● **Work item**: Look below for the line that has "- M21-1 X.ii.6.C.1.a". Set down the lines from there through the line that has "(Certification) of a Fiduciary)", exactly as written.

● **Input for this task**:

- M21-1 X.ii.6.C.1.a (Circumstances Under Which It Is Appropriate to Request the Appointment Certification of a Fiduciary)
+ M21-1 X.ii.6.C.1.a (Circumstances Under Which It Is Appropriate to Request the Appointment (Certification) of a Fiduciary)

* * *

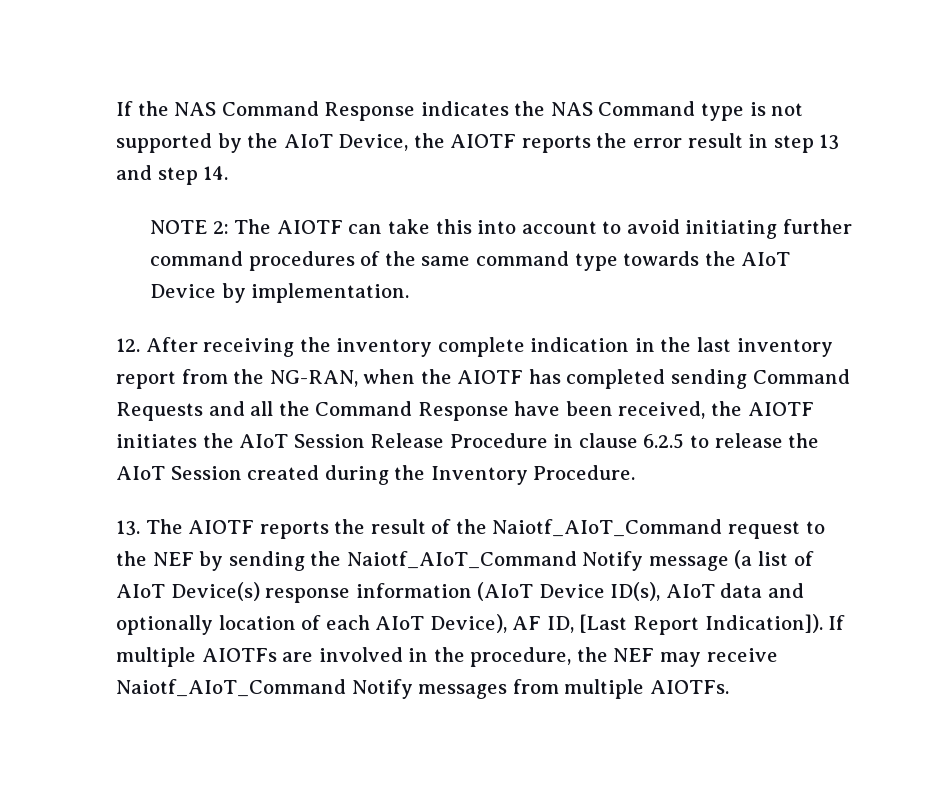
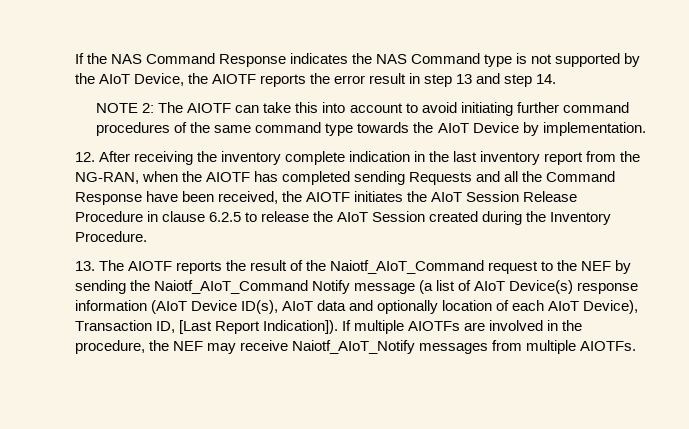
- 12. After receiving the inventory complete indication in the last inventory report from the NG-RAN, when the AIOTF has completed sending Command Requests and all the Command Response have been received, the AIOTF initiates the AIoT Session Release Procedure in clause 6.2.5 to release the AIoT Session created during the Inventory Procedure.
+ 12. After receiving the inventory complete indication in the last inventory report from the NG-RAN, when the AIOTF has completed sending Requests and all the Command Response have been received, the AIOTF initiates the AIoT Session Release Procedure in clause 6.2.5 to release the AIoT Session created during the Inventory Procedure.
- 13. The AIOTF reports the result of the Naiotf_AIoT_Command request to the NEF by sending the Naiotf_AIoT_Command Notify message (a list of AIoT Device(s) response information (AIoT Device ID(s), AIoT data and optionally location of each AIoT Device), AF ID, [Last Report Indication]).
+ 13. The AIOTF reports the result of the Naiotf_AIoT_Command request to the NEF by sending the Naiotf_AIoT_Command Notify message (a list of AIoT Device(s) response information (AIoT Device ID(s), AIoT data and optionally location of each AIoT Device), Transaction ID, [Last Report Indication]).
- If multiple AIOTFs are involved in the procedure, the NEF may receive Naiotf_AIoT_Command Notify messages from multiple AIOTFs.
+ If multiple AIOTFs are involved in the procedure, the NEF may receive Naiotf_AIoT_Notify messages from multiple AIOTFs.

● **Solution**:
- M21-1 X.ii.6.C.1.a (Circumstances Under Which It Is Appropriate to Request the Appointment Certification of a Fiduciary)
+ M21-1 X.ii.6.C.1.a (Circumstances Under Which It Is Appropriate to Request the Appointment (Certification) of a Fiduciary)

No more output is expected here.